Recently, we have reported a novel tropomyosin (TM) -binding protein, glutamate dehydrogenase (GDH) and demonstrated by affinity column chromatography that chicken liver TM interacts with GDH in an ATP-dependent manner. To elucidate the physiological roles of the interaction between TM and GDH, we performed co-sedimentation assays of TM and GDH with F-actin, because it is known that TM exerts its physiological functions by associating with actin filaments.
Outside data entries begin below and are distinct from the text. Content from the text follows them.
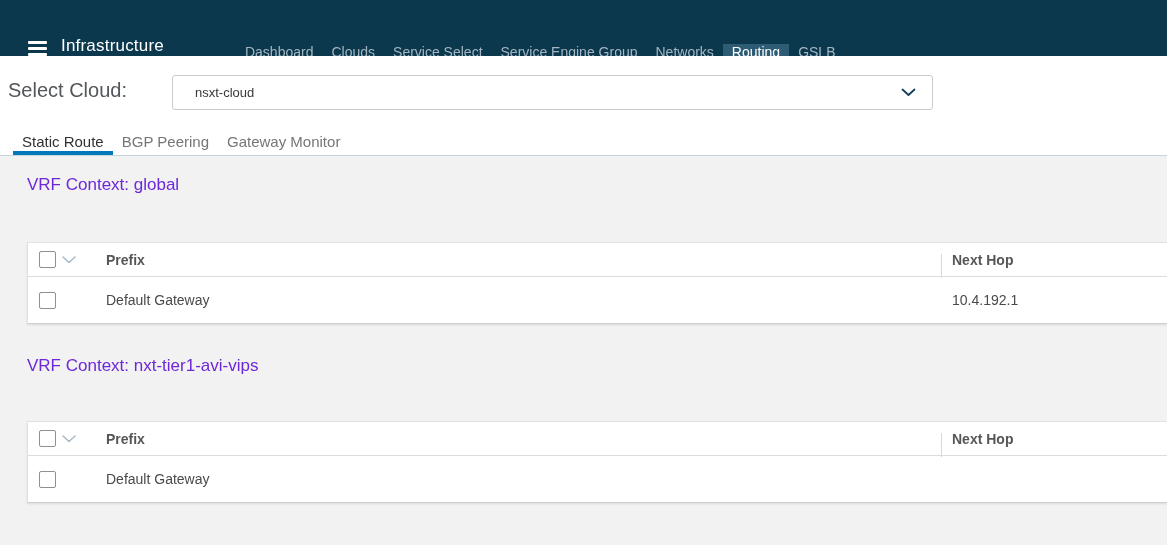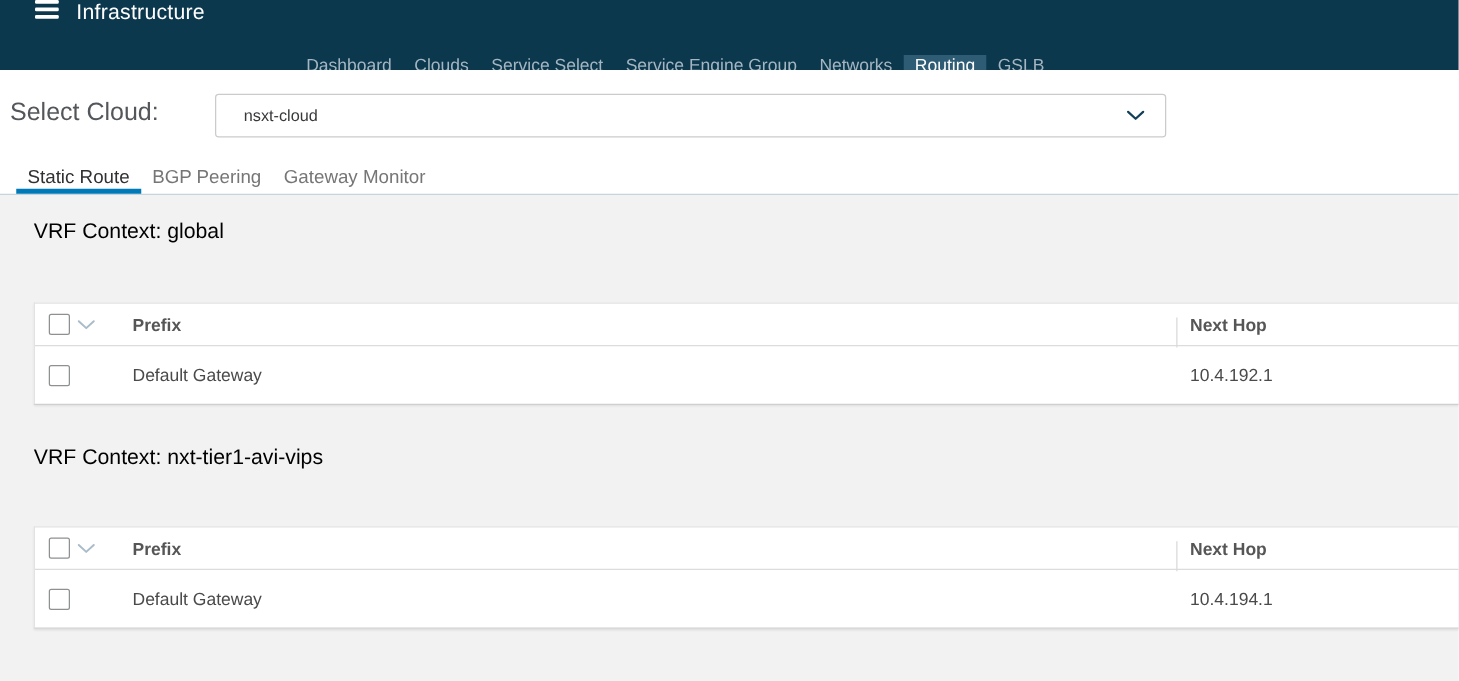--- a/index.html
+++ b/index.html
@@ -19,7 +19,7 @@
   }
   .nav-left {
     display: flex;
-    align-items: flex-start;
+    align-items: flex-end;
     padding-left: 28px;
   }
   .hamburger {

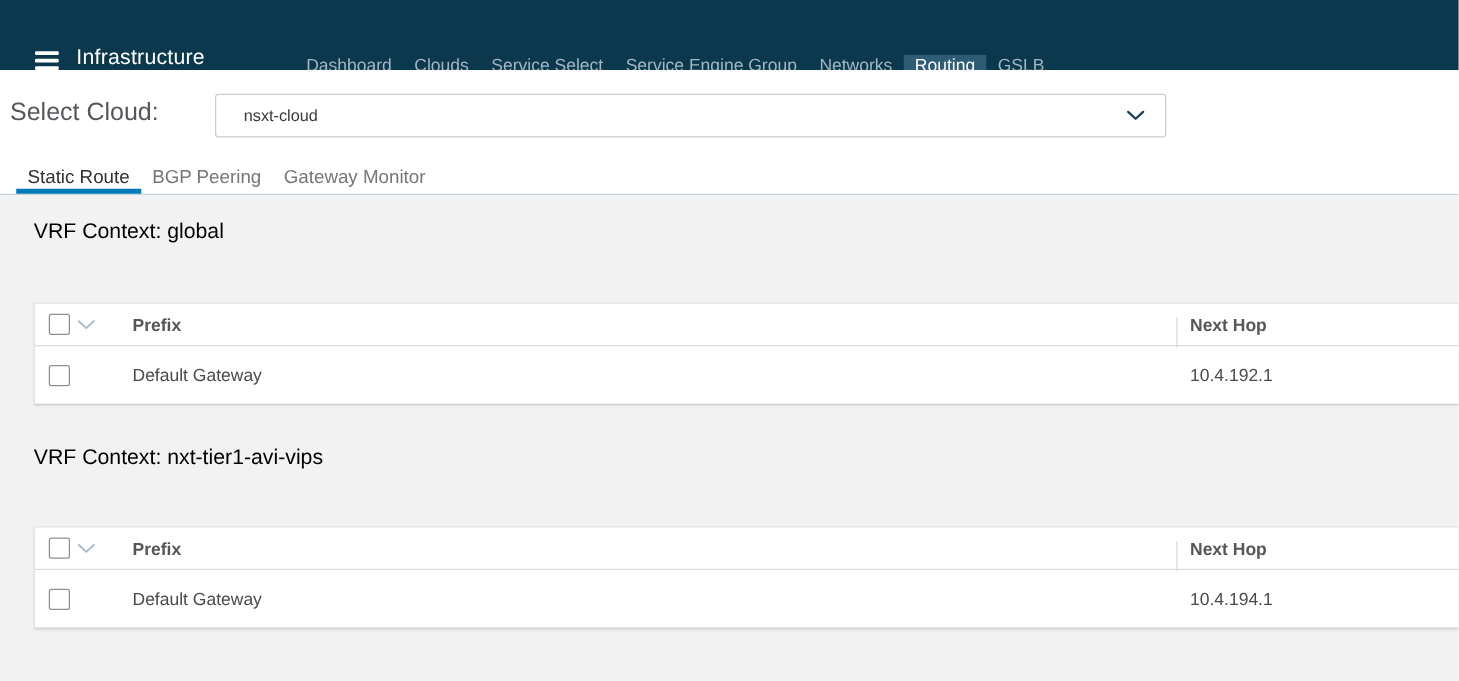--- a/index.html
+++ b/index.html
@@ -124,7 +124,7 @@
     padding: 19px 0 0 27px;
     font-size: 17px;
     font-weight: 400;
-    color: #000000;
+    color: #6d28d9;
   }
   .vrf-heading.second { padding-top: 32px; }
 

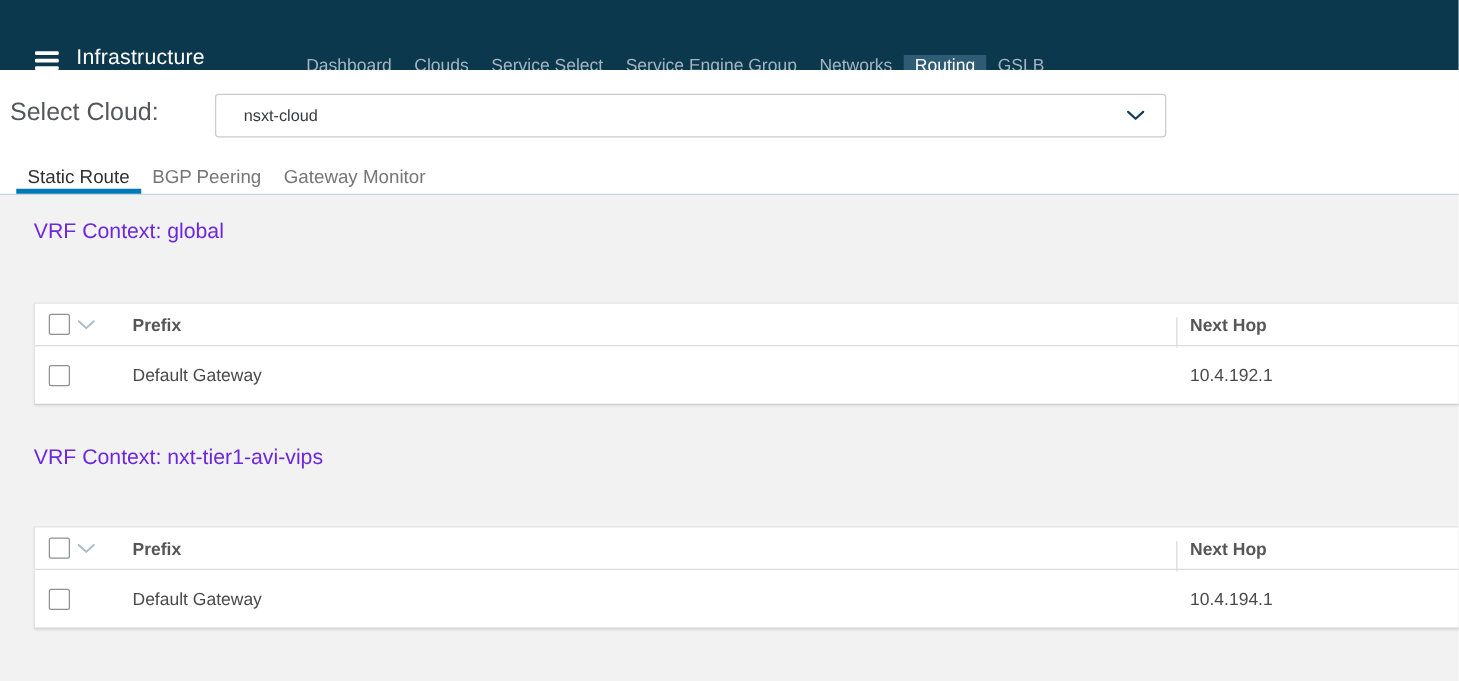--- a/index.html
+++ b/index.html
@@ -267,7 +267,6 @@
         <span class="checkbox"></span>
       </div>
       <div class="td">Default Gateway</div>
-      <div class="td">10.4.194.1</div>
     </div>
   </div>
The results showed that TM and GDH co-pelleted with F-actin. GDH alone also co-precipitated with F-actin, but the amount of GDH sedimenting with F-actin was increased in the presence of chicken liver TM, suggesting that GDH is involved in the regulation of the actin cytoskeleton. We also prepared crude GDH from the nuclear and mitochondrial fractions obtained by subcellular fractionation of the chicken liver cells. Semi-nondenaturing 2D-PAGE revealed that partially purified GDH from the nuclear fraction was associated with TM, but not GDH from the mitochondrial fraction, suggesting preferential binding of TM to GDH. We determined the nucleotide sequence of chicken GDH cDNA and showed that the GDH transcript was widely expressed in the chicken organs. We examined the localization of TM and GDH by immunohistochemistry and revealed that they were distributed in the cytoplasm of the adult chicken liver. From these results, we propose two hypotheses on the physiological roles of the interaction between TM and GDH in nonmuscle cells.